人口減少時代。日本は新たな段階に入りました。国際的にも定評のあった日本の社会保障制度が今、崩壊しつつあります。年金・医療・介護・子育て…。日常生活に不安があるなかで、人間は未来を考えることができません。小手先の「修正」に留まることなく、未来を見据えた根本的な制度改定が不可欠です。キーワードは生活と未来。人間らしい生活を維持しつつ、同時に未来に向けた希望を持つという要素を両立させる「答え」を導き出すことが政治の使命です。
その際、当然ながら財源問題を避けることはできません。社会保障をめぐる財源問題に加えて、800兆円を超える国と地方の債務残高、国債発行が毎年続く借金財政の問題に立ち向かうことが不可欠です。まずは、税金の無駄遣いをいかに抑えるか。無駄ではないが、なくてもよい使い道をいかにふさぐか。その上で、「できる限りのことをしても、まだこれだけ足りない」と消費税を含む税制の議論に結論を下すべきでしょう。

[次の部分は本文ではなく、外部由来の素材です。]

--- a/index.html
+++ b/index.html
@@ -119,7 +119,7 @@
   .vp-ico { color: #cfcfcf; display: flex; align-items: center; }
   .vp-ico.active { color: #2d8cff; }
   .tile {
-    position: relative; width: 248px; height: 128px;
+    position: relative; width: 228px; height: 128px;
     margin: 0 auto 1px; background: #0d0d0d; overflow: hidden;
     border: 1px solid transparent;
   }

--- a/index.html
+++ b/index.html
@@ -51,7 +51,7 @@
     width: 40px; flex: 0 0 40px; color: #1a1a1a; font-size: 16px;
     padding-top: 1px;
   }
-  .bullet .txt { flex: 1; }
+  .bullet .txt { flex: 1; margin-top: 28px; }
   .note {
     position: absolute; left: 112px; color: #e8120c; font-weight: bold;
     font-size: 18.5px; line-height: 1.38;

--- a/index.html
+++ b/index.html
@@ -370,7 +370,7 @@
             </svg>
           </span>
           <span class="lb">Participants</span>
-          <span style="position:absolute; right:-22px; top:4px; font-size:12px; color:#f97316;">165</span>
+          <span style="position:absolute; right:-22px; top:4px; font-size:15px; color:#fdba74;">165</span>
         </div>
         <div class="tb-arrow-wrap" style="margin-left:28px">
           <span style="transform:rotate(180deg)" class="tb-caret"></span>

税金の有効活用という観点からは、現在の国のかたちを改めることも不可欠です。人は自分の財布に入ったお金を一番大切に使います。国から配られた補助金が必ずしも有効に使われないのは、「自分のお金」でないから。国が巨大な権限と財源を持つ中央集権体制を改め、地域のことは地域で決める地域主権国家へと転換させなければなりません。地域ごとに異なる細かなニーズに対応する柔軟な制度へと改めるのです。
その際、国が担うべき仕事は何でしょうか?現在の世界的な景気低迷への対応を含めたマクロ経済対策、新産業への投資促進、食糧・農業問題の解決、環境問題やエネルギー問題、生きる力を育む教育制度の拡充への対応は、やはり国が大局的、長期的視点で進め続けなければなりません。将来に向かって種をまく。現在を生きる私たちの未来に対する責任でもあります。
よりコンパクトでありながら、温かみを持った国内政治を実現しつつ、一方では、弱肉強食の要素から逃れられない国際社会をより力強く生き抜いていかなければなりません。井の中の蛙にならず、尊大にならず。等身大の日本として振る舞い、世界に参画していく責任を果たし続ける必要性は更に増していきます。誠実に、したたかに、そして現実的に国益を考える、戦略的な外交と安全保障を実現しなければなりません。
自らを自らの意思で制御しようとする自律、それぞれの足りないところを補い合おうとする共助。両者のバランスがこれからの日本に不可欠だと考えます。自律を強調しすぎれば、自分勝手がはびこるギスギスした社会になりかねません。共助を強調しすぎれば、依存関係が強まってそれぞれの潜在能力までも打ち消してしまいます。国を含めたいかなる集団も、その主体は人間です。人間の能力を最大限に生かすことができる、これからの時代に適合した、新しいニッポンの姿を追い求め、正面から行動し続けていきます。